### WHAT YOU WILL DO
Identify, in the records below, every line where the string "style" appears, and copy each such line.

### MATERIAL SHOWN
......
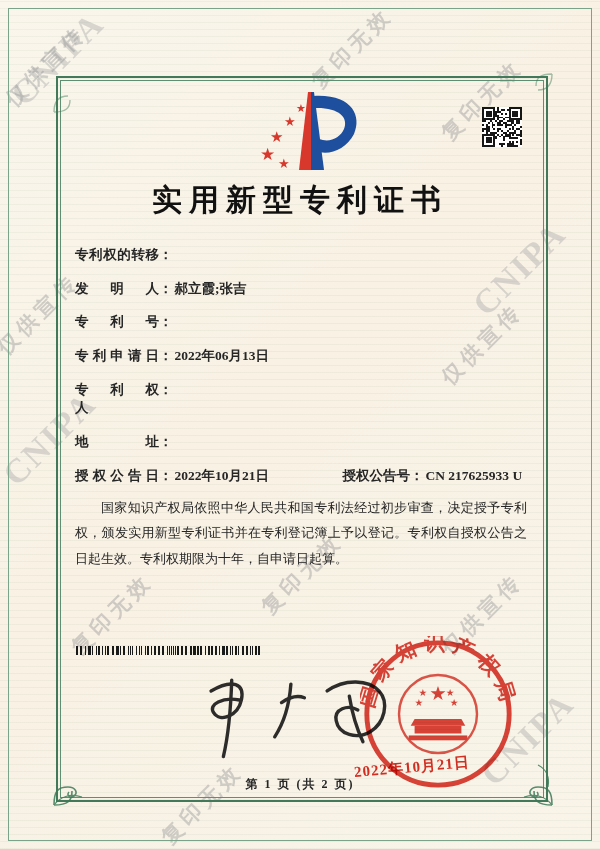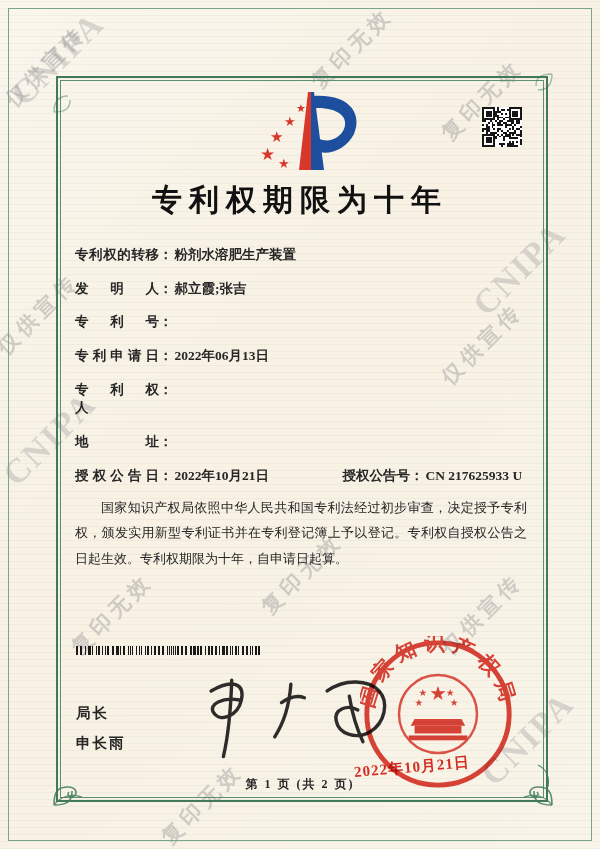--- a/index.html
+++ b/index.html
@@ -353,7 +353,7 @@
       <i style="left: 34.2857px; top: 38.0952px; width: 1.90476px; height: 1.90476px;"></i>
     </div>
 
-  <div class="title">专利权期限为十年</div>
+  <div class="title">实用新型专利证书</div>
 
   <div class="fields">
     <div class="frow">

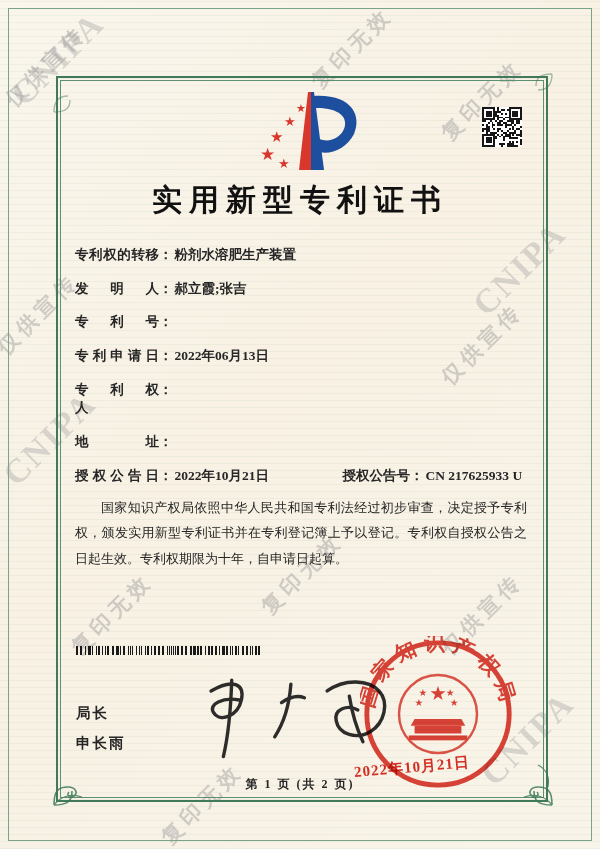--- a/index.html
+++ b/index.html
@@ -359,7 +359,6 @@
     <div class="frow">
       <span class="lbl">专利权的转移</span>
         <span class="colon">：</span>
-      <span class="val">粉剂水溶肥生产装置</span>
     </div>
     <div class="frow">
       <span class="lbl">发　明　人</span>

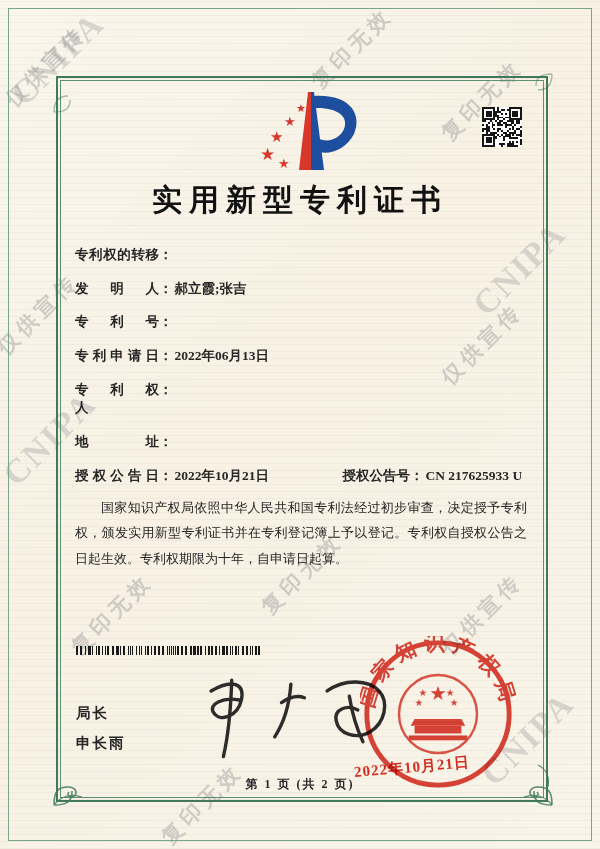--- a/index.html
+++ b/index.html
@@ -454,10 +454,6 @@
       <i style="left: 182px; width: 2px;"></i>
     </div>
 
-  <div class="officer">
-    <div>局长</div>
-    <div>申长雨</div>
-  </div>
 
   <div class="sign">
     <svg viewBox="0 0 240 96">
......
### SOLUTION TO THIS TASK
       <i style="left: 34.2857px; top: 38.0952px; width: 1.90476px; height: 1.90476px;"></i>
       <i style="left: 182px; width: 2px;"></i>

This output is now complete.